**Exercise material:**
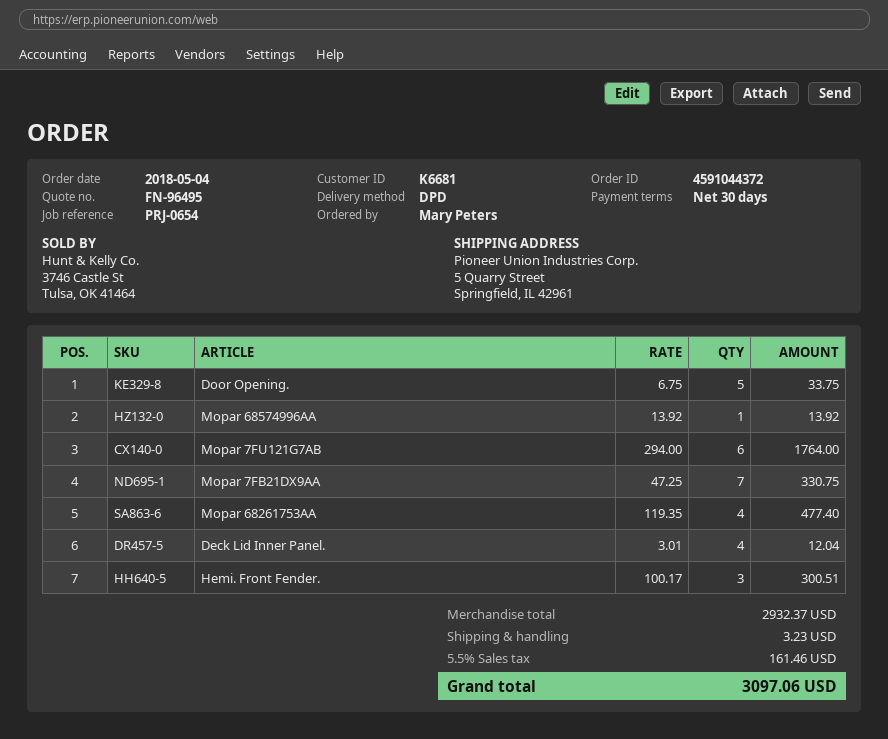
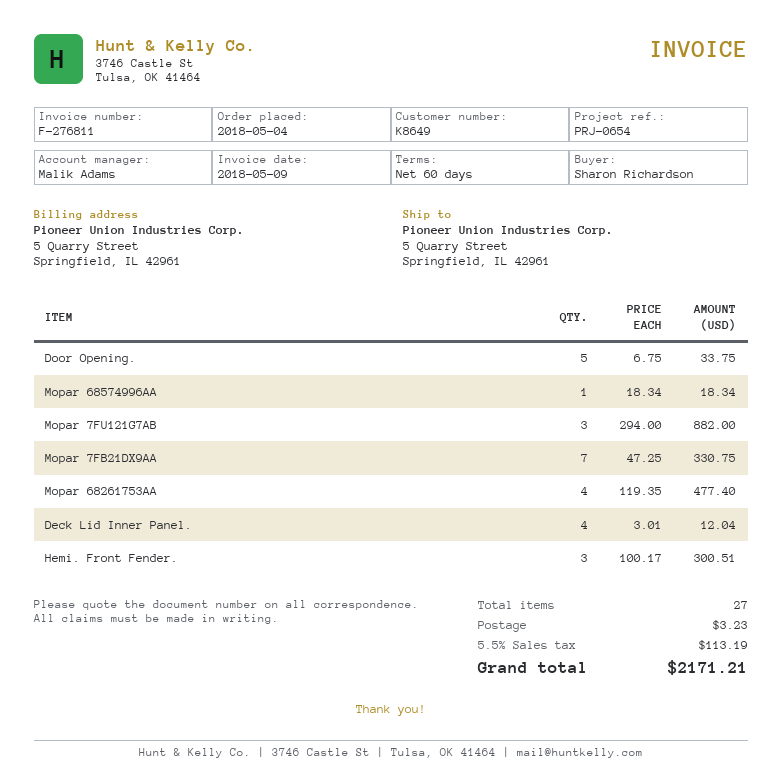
payment terms: 30 days -> 60 days
customer number: K6681 -> K8649
ordered by: Mary Peters -> Sharon Richardson
Mopar 68574996AA: 1 x 13.92 = 13.92 -> 1 x 18.34 = 18.34
Mopar 7FU121G7AB: 6 x 294.00 = 1764.00 -> 3 x 294.00 = 882.00
tax: 5.5% = 161.46 -> 5.5% = 113.19
total: 3097.06 -> 2171.21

**Assigned task:** This calls for each record above to be set down exactly, with the images skipped.

**Reply:**
payment terms: 30 days -> 60 days
customer number: K6681 -> K8649
ordered by: Mary Peters -> Sharon Richardson
Mopar 68574996AA: 1 x 13.92 = 13.92 -> 1 x 18.34 = 18.34
Mopar 7FU121G7AB: 6 x 294.00 = 1764.00 -> 3 x 294.00 = 882.00
tax: 5.5% = 161.46 -> 5.5% = 113.19
total: 3097.06 -> 2171.21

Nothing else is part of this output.